Chaos Monkey

Chaos Monkey is a software tool created by Netflix in 2011 whose sole purpose is to break things. Specifically, it randomly terminates production instances during business hours — real servers, running real code, serving real customers — on the theory that if your system cannot survive a server dying at 2 PM on a Tuesday when everyone is awake and caffeinated and near a keyboard, it absolutely cannot survive one dying at 2 AM on a Saturday when the on-call engineer is asleep, the backup engineer is at a wedding, and the third engineer has left the company but nobody updated the rotation.

This is either the most responsible thing Netflix has ever done or the most unhinged. It is both.

“The engineer who has never seen a server die in production is not an engineer who has been lucky. She is an engineer who does not yet know what her system does when a server dies. The monkey knows.”
— The Lizard

Origin

In 2010, Netflix migrated from its own data centres to Amazon Web Services. This was the technological equivalent of moving from a house you own to a house you rent — one where the landlord occasionally sets individual rooms on fire without warning, because cloud infrastructure fails in ways that are frequent, unpredictable, and documented only in post-mortems written at 4 AM by people who have been awake since the previous 4 AM.

Netflix engineers observed that cloud instances were less reliable than dedicated hardware. They could have responded by building redundancy and hoping for the best. They could have written runbooks and filed them in a wiki that nobody reads. Instead, they did something that would have gotten them fired at any normal company: they built a tool to make the problem worse.
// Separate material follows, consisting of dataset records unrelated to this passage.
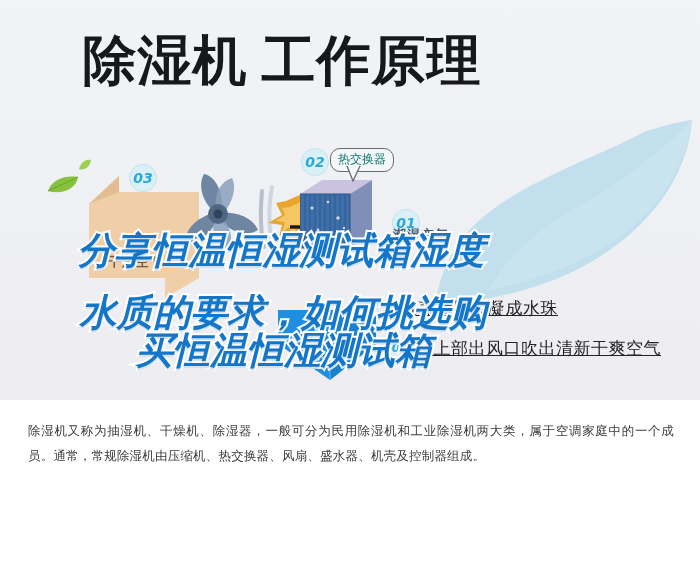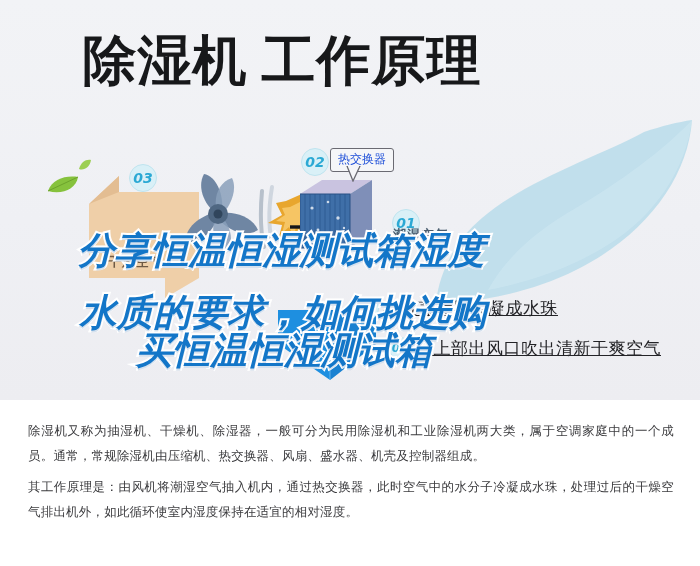--- a/index.html
+++ b/index.html
@@ -170,10 +170,10 @@
     top: 148px;
     padding: 2px 7px 3px 7px;
     border: 1.5px solid #6a6a72;
-    border-radius: 3px;
+    border-radius: 10px;
     background: #f5f6f8;
     font-size: 12px;
-    color: #1d4ed8;
+    color: #0f766e;
     white-space: nowrap;
     font-weight: 400;
   }

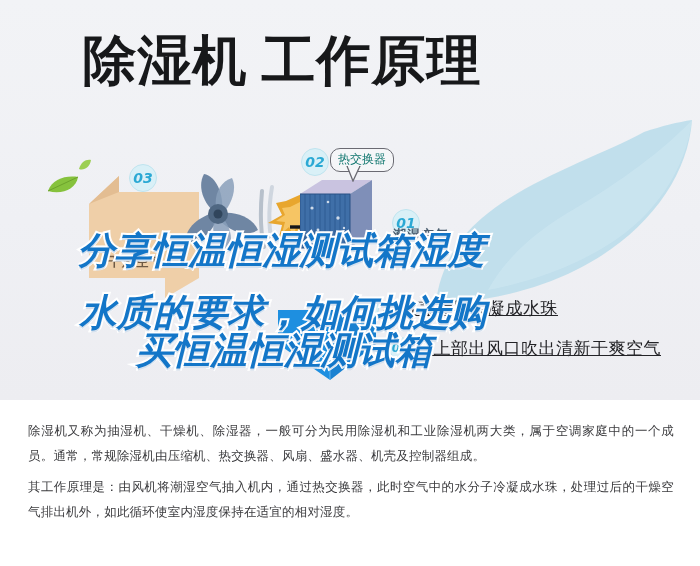--- a/index.html
+++ b/index.html
@@ -402,7 +402,6 @@
 
   <div class="body-copy">
     <div class="para para-1">除湿机又称为抽湿机、干燥机、除湿器，一般可分为民用除湿机和工业除湿机两大类，属于空调家庭中的一个成员。通常，常规除湿机由压缩机、热交换器、风扇、盛水器、机壳及控制器组成。</div>
-    <div class="para para-2">其工作原理是：由风机将潮湿空气抽入机内，通过热交换器，此时空气中的水分子冷凝成水珠，处理过后的干燥空气排出机外，如此循环使室内湿度保持在适宜的相对湿度。</div>
   </div>
 
 </div>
The reasoning was immaculate and slightly deranged: if servers are going to fail anyway, the only responsible thing to do is to fail them constantly, deliberately, and during business hours, so that engineers are forced to build systems that survive failure rather than systems that assume failure will not happen.

“Wait. WAIT. They built a thing. Whose JOB. Is to BREAK. The OTHER THINGS. On PURPOSE? During BUSINESS HOURS? While CUSTOMERS are WATCHING? This is — this is either genius or — no, no, it’s genius. It’s EXACTLY genius. It’s the kind of genius that gets you escorted from the building at most companies and promoted at the one company that actually understands distributed systems.”
— The Caffeinated Squirrel, vibrating at a frequency visible to the naked eye

The Simian Army

Chaos Monkey was not alone. Netflix, having discovered that deliberate destruction was a viable engineering strategy, did what any reasonable organisation would do: they built an entire army of destructive primates.

Chaos Monkey — kills individual instances. The foot soldier. The one who pulls a single cable and watches what happens.

Chaos Gorilla — kills entire AWS availability zones. This is the difference between a dripping tap and a burst main. Where the Monkey asks “can you survive losing a server?”, the Gorilla asks “can you survive losing a data centre?” Most companies cannot answer this question because they have never asked it. The Gorilla asks it for them, at 2 PM on a Tuesday, whether they are ready or not.

Latency Monkey — introduces artificial network delays. It does not kill anything. It simply makes everything slow, which in distributed systems is often worse than killing it, because a dead server produces a clear error message, while a slow server produces hope — and hope, in a distributed system, is what causes cascading failures.

Conformity Monkey — finds instances that do not conform to best practices and shuts them down. This is the primate equivalent of a building inspector who does not issue warnings. He issues demolitions.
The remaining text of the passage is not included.